Using TensorFlow backend


2023-10-17 16:28:50.470810: I tensorflow/core/util/port.cc:110] oneDNN custom operations are on. You may see slightly different numerical results due to floating-point round-off errors from different computation orders. To turn them off, set the environment variable `TF_ENABLE_ONEDNN_OPTS=0`.
2023-10-17 16:28:50.533828: I tensorflow/core/platform/cpu_feature_guard.cc:182] This TensorFlow binary is optimized to use available CPU instructions in performance-critical operations.
To enable the following instructions: AVX2 AVX512F AVX512_VNNI FMA, in other operations, rebuild TensorFlow with the appropriate compiler flags.


# Introduction to Generative Large Language Models (LLMs)

Large language models (LLMs) are a type of machine learning models that are trained on a large corpus of text data to generate outputs for various natural language processing (NLP) tasks, such as text generation, question answering, and machine translation.

Generative LLMs are typically based on deep learning neural networks, such as the [Transformer architecture](https://arxiv.org/abs/1706.03762) invented by Google researchers in 2017, and are trained on massive amounts of text data, often involving billions of words.
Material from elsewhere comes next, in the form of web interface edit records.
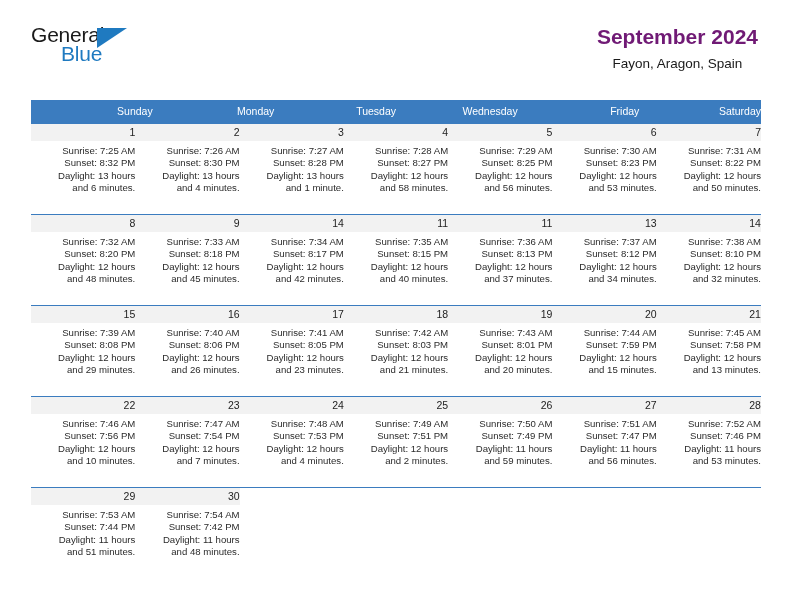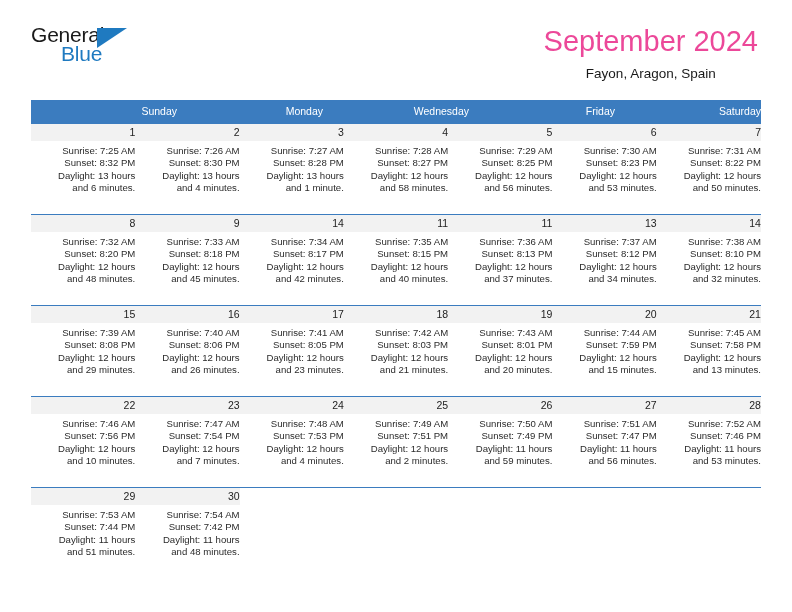--- a/index.html
+++ b/index.html
@@ -58,9 +58,9 @@
     padding-top: 1px;
   }
   .cal-title {
-    font-size: 29px;
-    color: #ec4899;
-    font-weight: normal;
+    font-size: 21px;
+    color: #701a75;
+    font-weight: bold;
     line-height: 1.16;
     white-space: nowrap;
   }

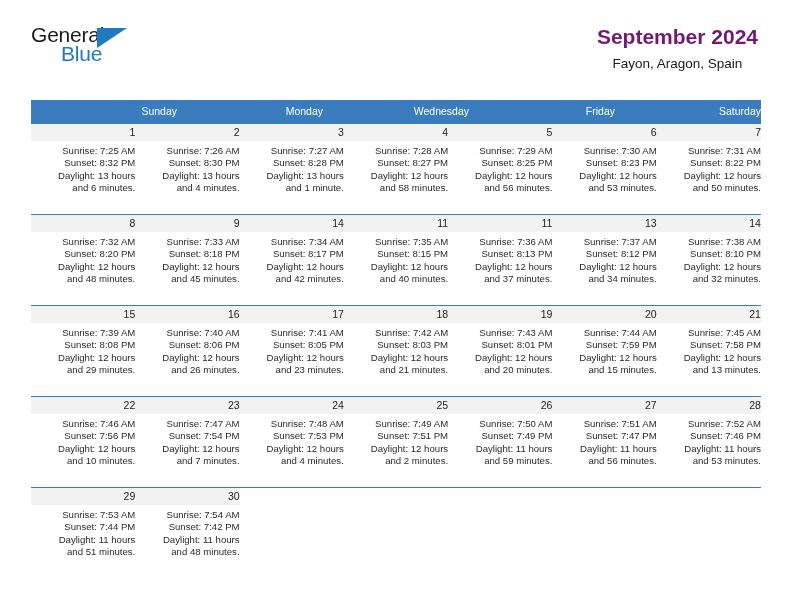--- a/index.html
+++ b/index.html
@@ -151,6 +151,7 @@
     <div class="week-head">
       <div class="hcell">Sunday</div>
       <div class="hcell">Monday</div>
+      <div class="hcell">Tuesday</div>
       <div class="hcell">Wednesday</div>
       <div class="hcell">Friday</div>
       <div class="hcell">Saturday</div>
These models, such as Google [LaMDA](https://blog.google/technology/ai/lamda/) and [PaLM](https://ai.googleblog.com/2022/04/pathways-language-model-palm-scaling-to.html), are trained with a large dataset from various data sources which allows them to generate output for many tasks. The core of Generative LLMs is predicting the next word in a sentence, often referred as Causal LM Pretraining. In this way LLMs can generate coherent text based on user prompts. For a more pedagogical discussion on language models, you can refer to the [Stanford CS324 LLM class](https://stanford-cs324.github.io/winter2022/lectures/introduction/).

# Introduction to KerasNLP

Large Language Models are complex to build and expensive to train from scratch. Luckily there are pretrained LLMs available for use right away. [KerasNLP](https://keras.io/keras_nlp/) provides a large number of pre-trained checkpoints that allow you to experiment with SOTA models without needing to train them yourself.

KerasNLP is a natural language processing library that supports users through their entire development cycle. KerasNLP offers both pretrained models and modularized building blocks, so developers could easily reuse pretrained models or stack their own LLM.

In a nutshell, for generative LLM, KerasNLP offers:

Pretrained models with generate() method, e.g., [keras_nlp.models.GPT2CausalLM](https://keras.io/api/keras_nlp/models/gpt2/gpt2_causal_lm#gpt2causallm-class) and [keras_nlp.models.OPTCausalLM](https://keras.io/api/keras_nlp/models/opt/opt_causal_lm#optcausallm-class).
Sampler class that implements generation algorithms such as Top-K, Beam and contrastive search. These samplers can be used to generate text with custom models.

# Load a pre-trained GPT-2 model and generate some text

KerasNLP provides a number of pre-trained models, such as [Google Bert](https://ai.googleblog.com/2018/11/open-sourcing-bert-state-of-art-pre.html) and [GPT-2](https://openai.com/research/better-language-models). You can see the list of models available in the [KerasNLP repository](https://github.com/keras-team/keras-nlp/tree/master/keras_nlp/models).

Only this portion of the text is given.